How to Use Minimum Wage Laws to Improve Local Schools

by Benjamin Studebaker

In American towns, school systems are the backbone. Strong schools attract affluent residents. Affluent residents boost land values and median incomes. Higher land values and median incomes means higher tax revenue. Higher tax revenue means more money for schools. More money for schools means strong schools, and that means more affluent residents. It’s a virtuous circle:

What kills American towns are low income residents. Low income residents lower the amount of tax revenue local schools have per student, damaging school performance. As the schools decline, the affluent residents dry up, and that hits land values and median income, eroding tax revenue and further damaging the schools. Towns get into death spirals, where declining schools and collapsing prosperity feed off each other. Today I want to talk about how towns get thrown off this cycle, and how higher local minimum wage laws can keep them on track.

As schools attract affluent residents, those affluent residents want to buy stuff. Their money attracts businesses to move to the town. These businesses create jobs and generate tax revenue. The problem is that most of the jobs these new businesses create are in retail or food service. They pay terrible wages. Affluent residents wouldn’t be able to afford their homes if they worked in the jobs they attract to their towns. So instead these towns have to import low income workers from surrounding areas. Eventually developers realise they can make a killing building low income housing for these out of towners, and the out of towners start to move in. As they move in, they lower property values and median incomes and begin to strain the school system. Affluent residents attract businesses, and everything looks great–until those businesses bring large numbers of low income people to the town. Then everything begins to slowly fall apart.

Many affluent residents imagine that their kids can take after school or summer jobs at these businesses, but they have to be open during school hours. They can’t just run on local teens. In recent years, teen summer jobs have been on the decline–perhaps in part because the low wage jobs pay so little that teens can’t imagine these jobs making much of a dent in their ballooning student debts:

Minimum wage jobs are increasingly worked by low income adults, and that means by people who are going to want to live in the towns they work in. Nearly 70% of all minimum wage employees are age 20 or older, and 45% are older than 24:

Would you want to pay for the gas to drive 20 minutes each day to a minimum wage job? Of course you wouldn’t. You’d want to move somewhere very local. So when towns create minimum wage jobs, they are planting the seeds of their future transformation into slums.

What’s more, we know that the number one thing American families fight about is money. It’s the leading cause of stress in relationships and families that fight about money tend to produce children who exhibit anti-social behavior. It’s harder for kids who grow up in a materially stressful environment to do well in school.

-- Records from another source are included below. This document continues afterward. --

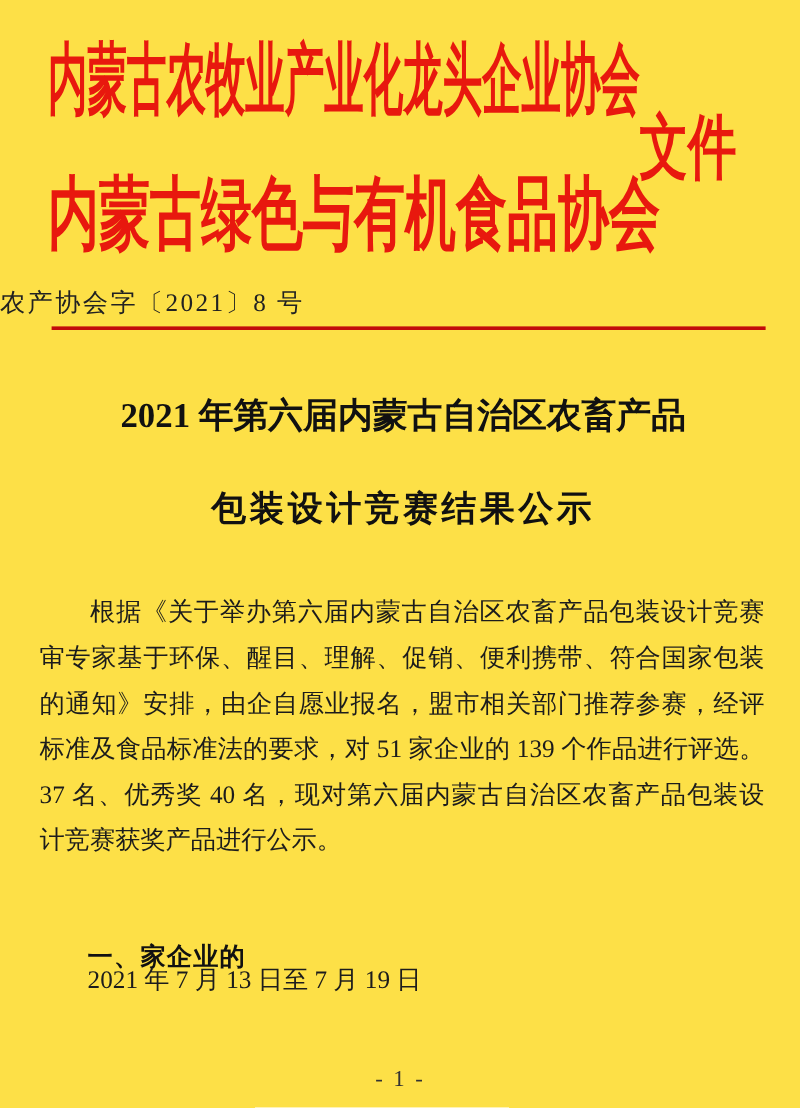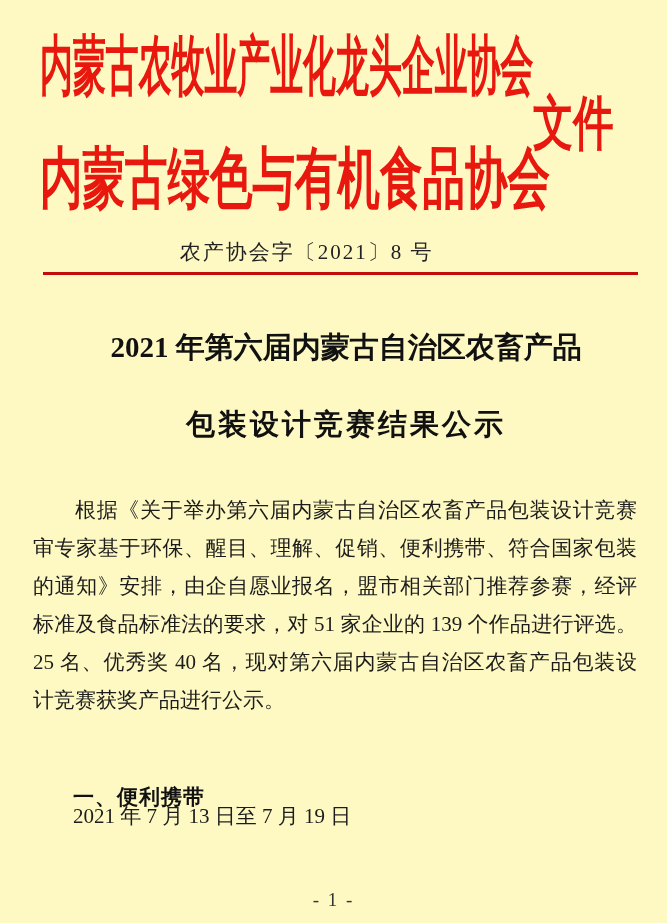--- a/index.html
+++ b/index.html
@@ -13,7 +13,7 @@
     position: relative;
     width: 667px;
     height: 923px;
-    background: #fef9c3;
+    background: #fde047;
     overflow: hidden;
     font-family: "Liberation Serif", "DejaVu Serif", serif;
     color: var(--text-color);

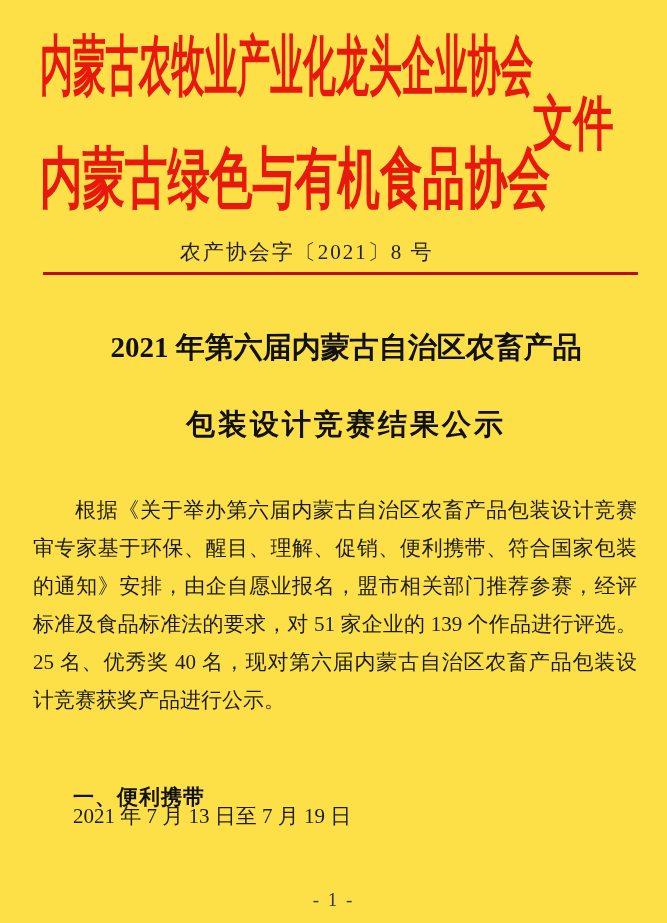--- a/index.html
+++ b/index.html
@@ -57,7 +57,6 @@
     top: 238px;
     left: 0;
     width: 613px;
-    text-align: center;
     font-size: 21px;
     letter-spacing: 2px;
     color: #222;

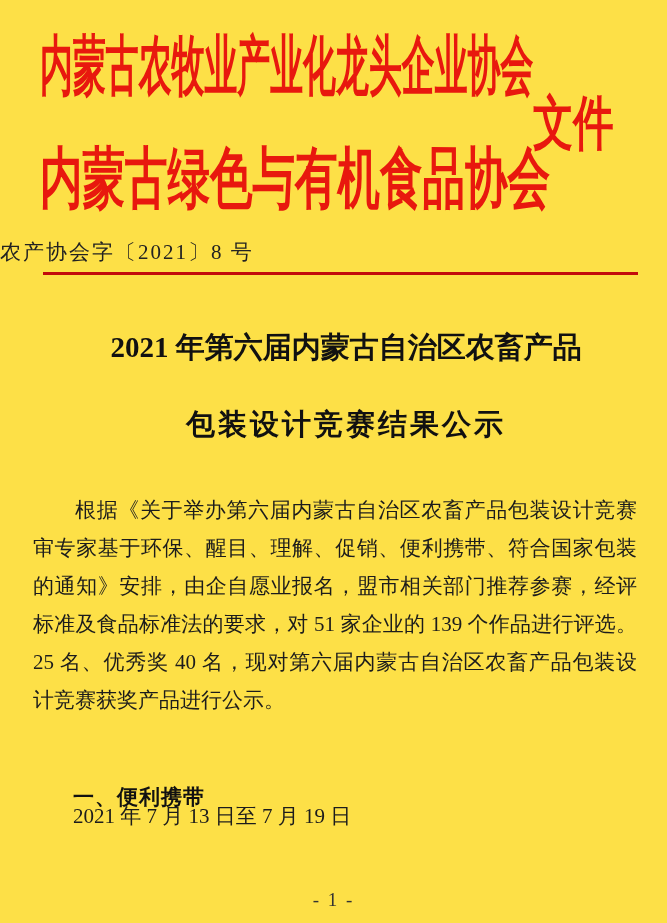--- a/index.html
+++ b/index.html
@@ -73,7 +73,7 @@
   
   .doc-title {
     position: absolute;
-    left: 44px;
+    left: 34px;
     width: 604px;
     text-align: center;
     font-size: 29px;

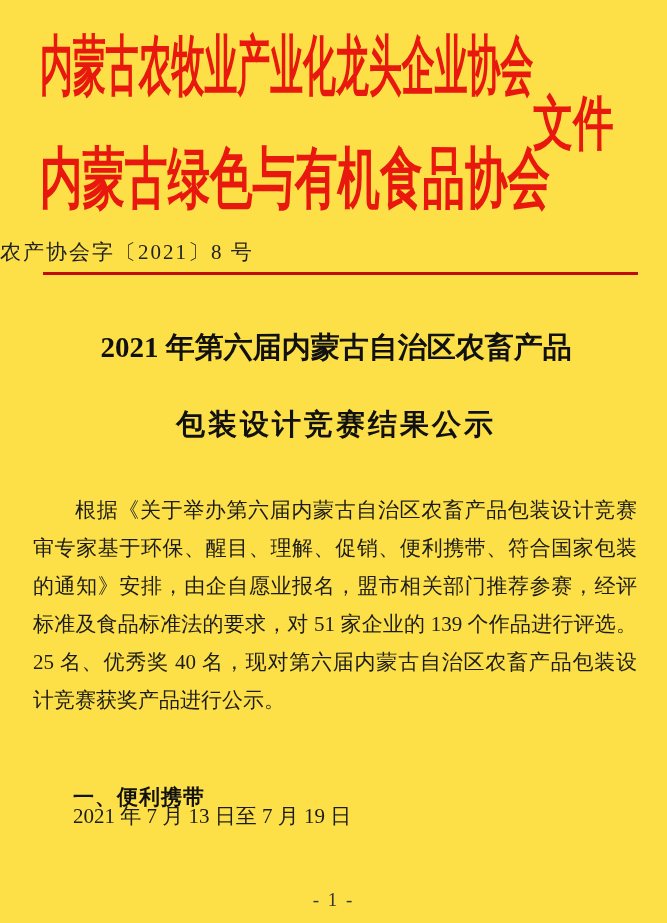--- a/index.html
+++ b/index.html
@@ -158,7 +158,7 @@
     <div class="par-line">审专家基于环保、醒目、理解、促销、便利携带、符合国家包装</div>
     <div class="par-line">的通知》安排，由企自愿业报名，盟市相关部门推荐参赛，经评</div>
     <div class="par-line">标准及食品标准法的要求，对 51 家企业的 139 个作品进行评选。</div>
-    <div class="par-line">25 名、优秀奖 40 名，现对第六届内蒙古自治区农畜产品包装设</div>
+    <div class="par-line">37 名、优秀奖 40 名，现对第六届内蒙古自治区农畜产品包装设</div>
     <div class="par-line last">计竞赛获奖产品进行公示。</div>
   </div>
 

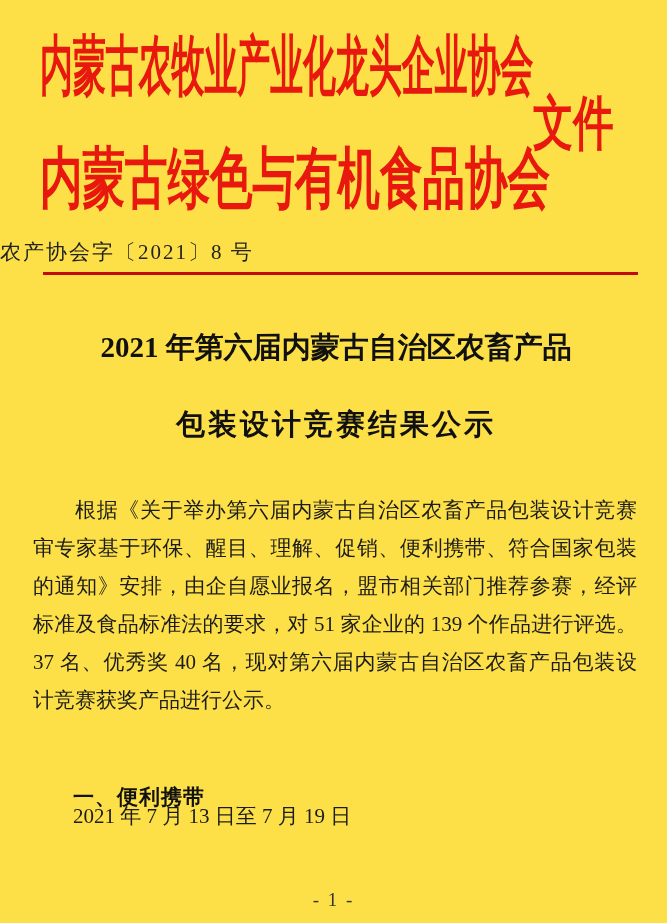--- a/index.html
+++ b/index.html
@@ -162,7 +162,7 @@
     <div class="par-line last">计竞赛获奖产品进行公示。</div>
   </div>
 
-  <div class="section-heading">一、便利携带</div>
+  <div class="section-heading">一、家企业的</div>
   <div class="date-line">2021 年 7 月 13 日至 7 月 19 日</div>
 
   <div class="page-footer">- 1 -</div>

But there’s a way to stop this. If minimum wage jobs pay better, then the people who move to the town won’t hurt the tax base and the school budget so much. Stronger incomes means stronger families, which means more domestic stability for the children of low income people, better test scores, and stronger schools. When a town has a higher minimum wage than surrounding areas, employers get their pick of the best workers in the region, which means better job performance and better customer service. Well-run businesses make towns even more attractive to affluent residents. Low-wage workers will spend a lot of their enlarged paychecks locally at the very businesses that pay them. As a bonus, those teens who do choose to work after school and summer jobs will be able to make a bigger dent in their college costs, reducing their future debt burdens or reducing the need for their parents to pony up.

Some might worry that businesses might move away in response to a wage hike, but the kinds of businesses affluent residents attract–retail and food service–are highly sensitive to geographic location. If you want access to the wallets of the affluent residents of a strong town, you can’t really afford to locate far away. You can’t make fresh Amish pretzels in China to sell to Indiana residents. What’s more, there’s evidence that firms are doing very well, and have plenty of extra cash to share with workers. Corporate profits as a share of GDP are much higher than they were when older Americans were growing up in the 60s:

The 60s featured minimum wages which were significantly higher in today’s money:

If the minimum wage had also been adjusted to keep up with productivity growth, it would be higher still–Pew estimates as high as $21 or more per hour. But towns in red states where the minimum wage is still only $7.25 wouldn’t need to go nearly that high to make a big difference.

A higher minimum wage reinforces the virtuous circle, and it costs towns and municipalities almost nothing to implement. It’s an inexpensive way to help sustain a strong town. At a time when our towns are receiving increasingly limited financial help from the feds and their home states, lifting the minimum wage–especially for retail and food service employees, who are immune to competition from Chinese workers–might be the best way a town can defend its schools and its prosperity in the years to come.